Yaoundé ressemble à une princesse endormie aux premières heures de la matinée, quittant le cinéma Théâtre Abbia et en déambulant jusqu’à la Poste, elle offre à l’insomnieux une fraîcheur particulière, comme une sorte de caresse matinale. Mais pour ces enfants perdus qui grelottent sous le froid, les matinées sont rudes et moins imprégnées de romantisme. Une nouvelle journée a deja débuté, il faudra gagner quelques sous en multipliant les petits métiers, faire la manche ou s’adonner au larcin. Comme quoi la vie n’est pas toujours et pour tout le monde plein d’espoir.

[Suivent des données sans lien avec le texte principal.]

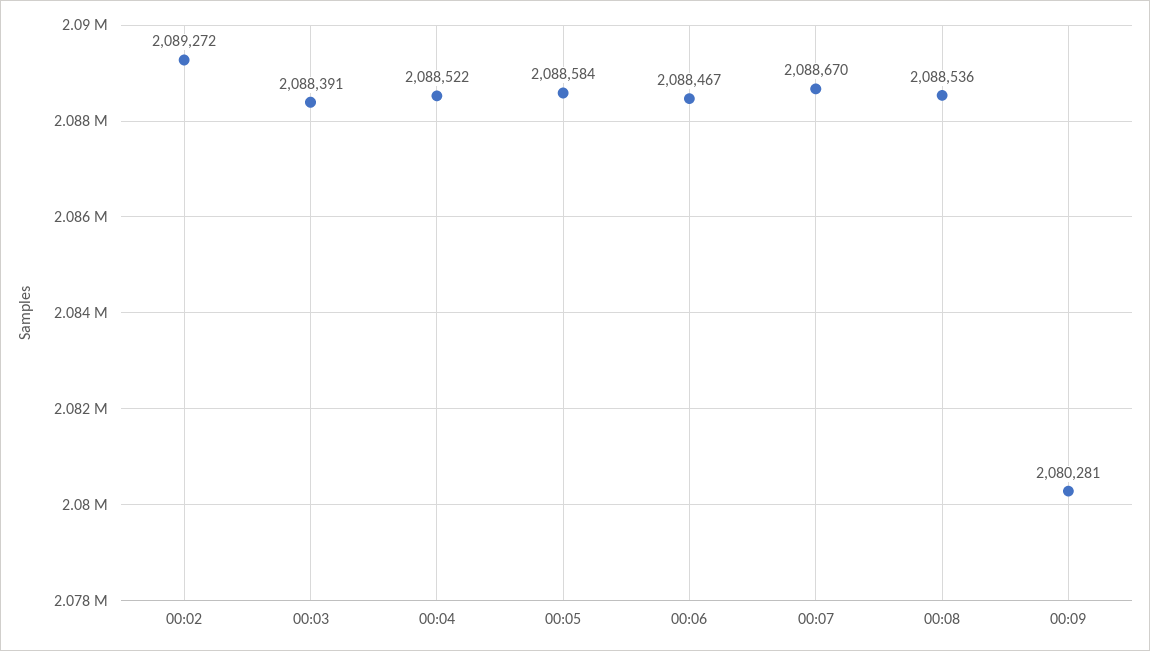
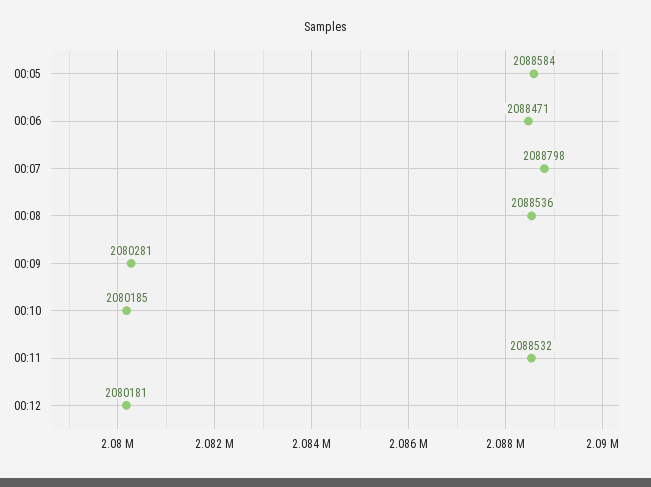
00:02: 2089272 -> none
00:03: 2088391 -> none
00:04: 2088522 -> none
00:06: 2088467 -> 2088471
00:07: 2088670 -> 2088798
00:10: none -> 2080185
00:11: none -> 2088532
00:12: none -> 2080181

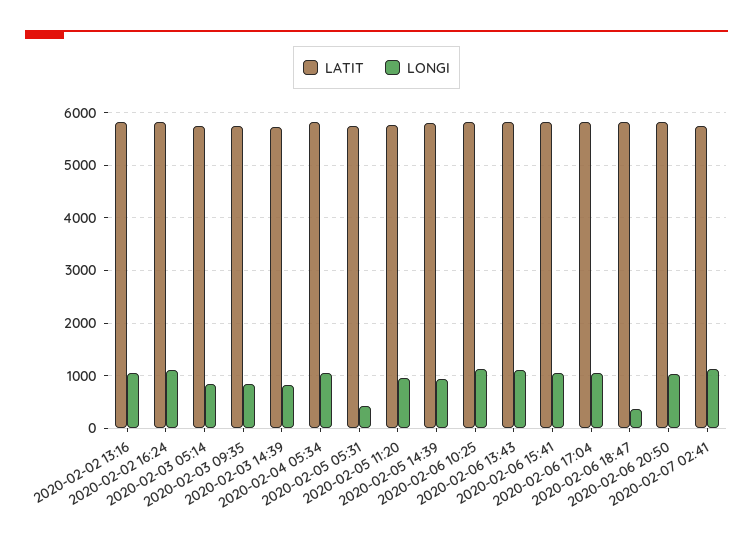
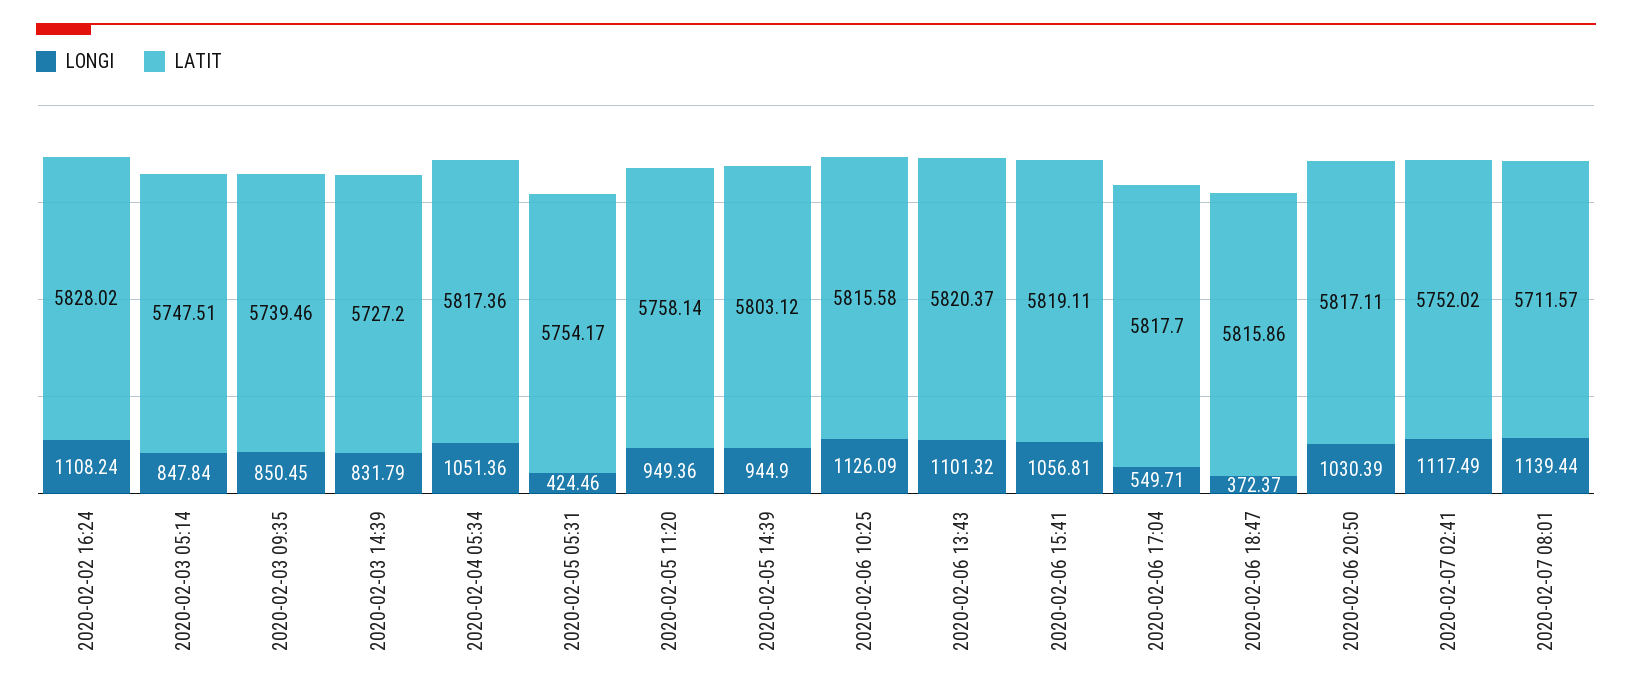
LATIT, 2020-02-02 13:16: 5800 -> none
LONGI, 2020-02-02 13:16: 1000 -> none
LONGI, 2020-02-06 17:04: 1000 -> 549.71
LONGI, 2020-02-07 08:01: none -> 1139.44
LATIT, 2020-02-07 08:01: none -> 5711.57

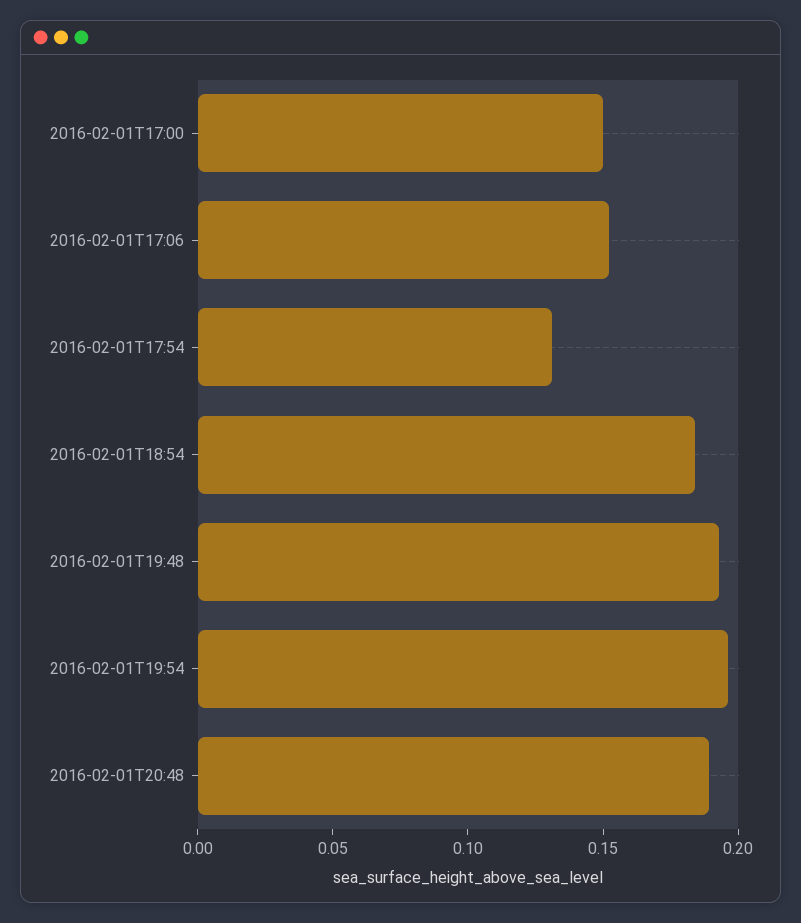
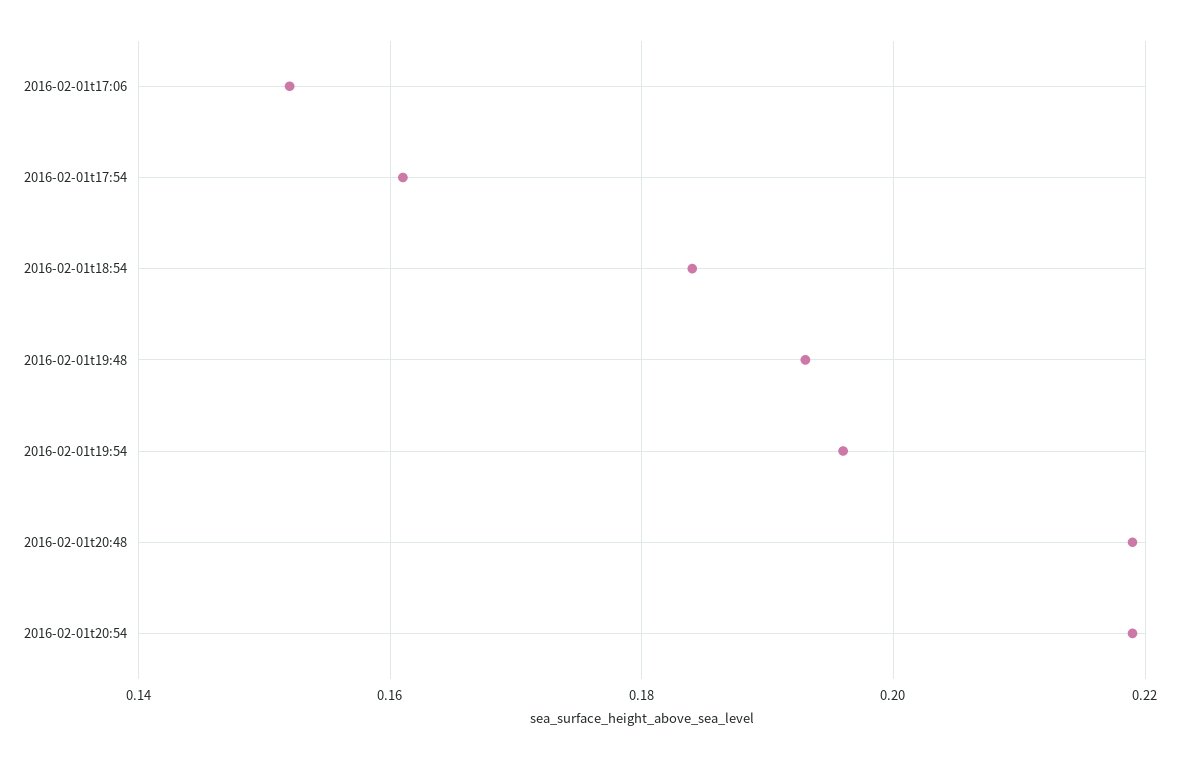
2016-02-01T17:00: 0.15 -> none
2016-02-01T17:54: 0.13 -> 0.16
2016-02-01T20:48: 0.19 -> 0.22
2016-02-01t20:54: none -> 0.22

[1] Des milliers d’enfants vivant dans la rue sans surveillance, sans éducation, sans amour ni attention, habitués à la violence et aux brutalités quotidiennes. Quel avenir y a-t-il pour ces enfants et pour notre pays ? –– Educateur d’enfants de la rue à Lubumbashi (recueillis par Human Rights Watch).

[2] Après la mort de mes parents, je suis parti habiter chez mon oncle. Mais les choses allaient mal chez lui. Il était souvent ivre et alors il me battait. Il a pris des choses à mes parents mais il ne voulait pas s’occuper de moi. J’ai commencé à passer de plus en plus de temps dans la rue. –– Garçon de la rue à Kinshasa (recueillis par Human Rights Watch).

[3] La reconnaissance de la dignité inhérente à tous les membres de la famille humaine est proclamée dans la Charte des Nations Unies.

[4] La Déclaration universelle des droits de l’homme, les Nations Unies ont proclamé que l’enfance a droit à une aide et à une assistance spéciales.